As the answer, give every line of the records that includes the word "none".

------ Task inputs ------

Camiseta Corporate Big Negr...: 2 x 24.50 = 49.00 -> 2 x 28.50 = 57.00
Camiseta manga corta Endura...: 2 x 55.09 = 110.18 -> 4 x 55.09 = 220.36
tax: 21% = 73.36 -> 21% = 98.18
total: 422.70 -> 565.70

------
------ Task inputs ------

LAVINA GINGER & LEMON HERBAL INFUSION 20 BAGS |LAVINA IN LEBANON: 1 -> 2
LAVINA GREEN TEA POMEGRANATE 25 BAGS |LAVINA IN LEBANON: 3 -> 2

------
------ Task inputs ------

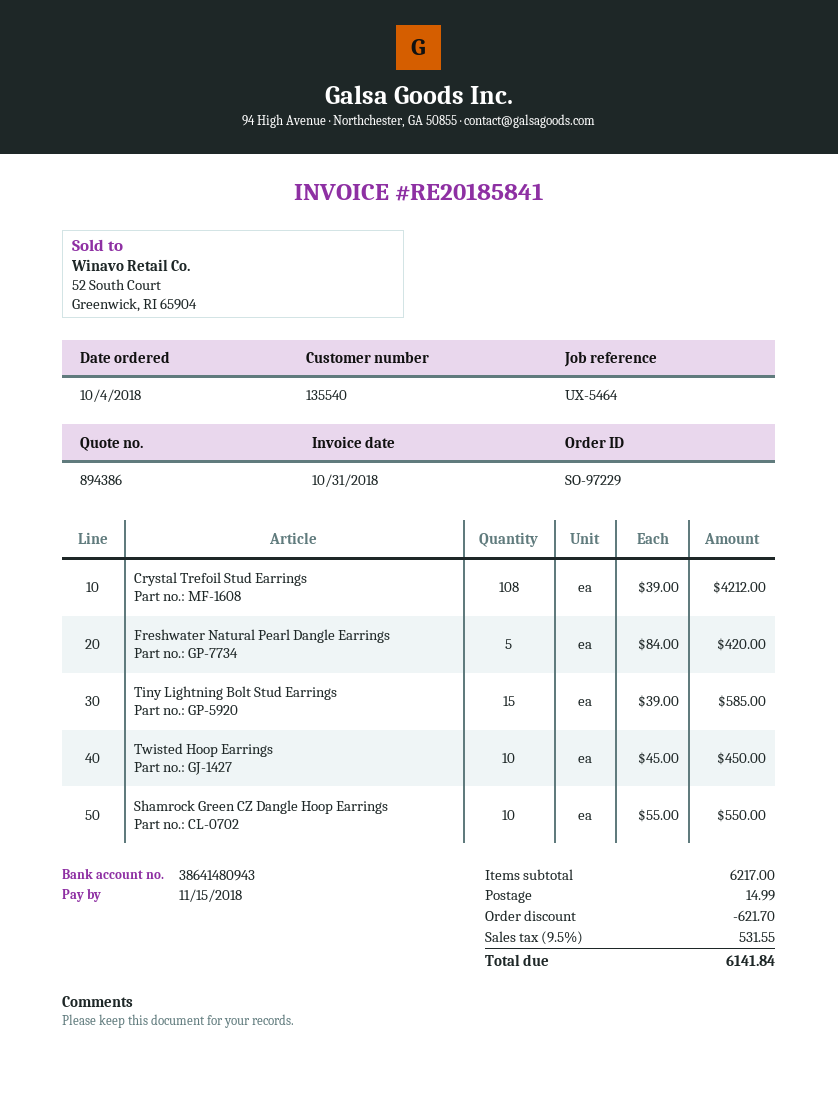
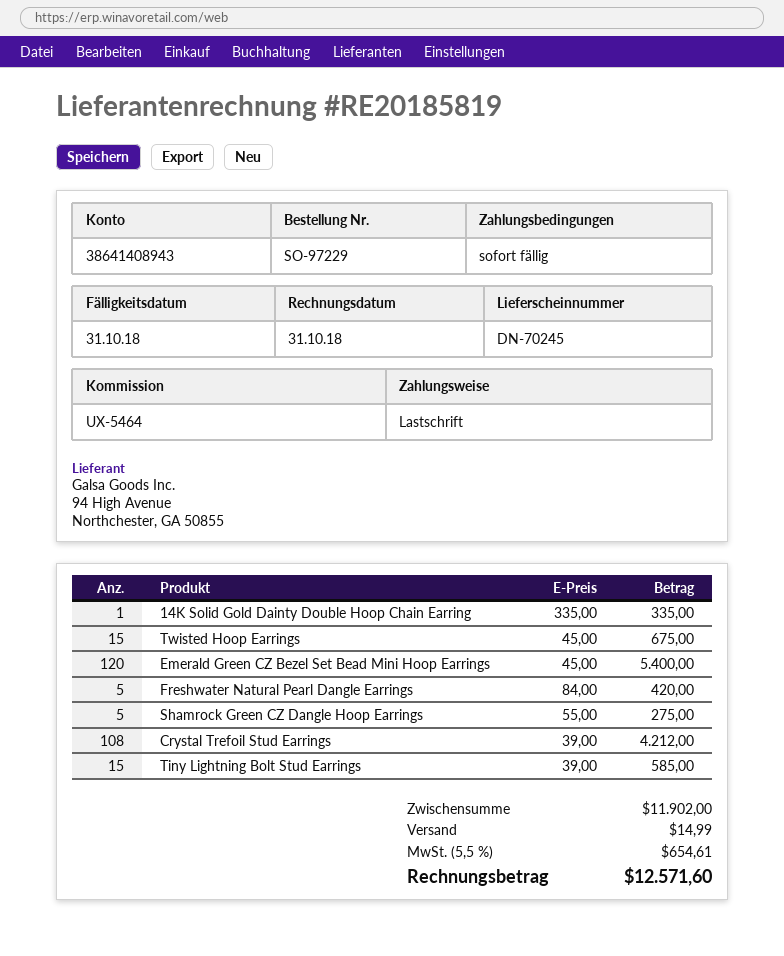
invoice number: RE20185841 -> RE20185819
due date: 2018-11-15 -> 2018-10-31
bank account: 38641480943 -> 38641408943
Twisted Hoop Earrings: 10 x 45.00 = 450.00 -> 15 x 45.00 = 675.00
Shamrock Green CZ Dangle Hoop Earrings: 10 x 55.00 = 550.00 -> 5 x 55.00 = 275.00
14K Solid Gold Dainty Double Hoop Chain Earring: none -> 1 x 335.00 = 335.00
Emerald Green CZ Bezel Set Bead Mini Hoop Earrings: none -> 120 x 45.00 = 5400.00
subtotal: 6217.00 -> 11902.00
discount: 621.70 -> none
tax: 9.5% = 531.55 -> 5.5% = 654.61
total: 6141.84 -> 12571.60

------

§ Reply to the exercise:
14K Solid Gold Dainty Double Hoop Chain Earring: none -> 1 x 335.00 = 335.00
Emerald Green CZ Bezel Set Bead Mini Hoop Earrings: none -> 120 x 45.00 = 5400.00
discount: 621.70 -> none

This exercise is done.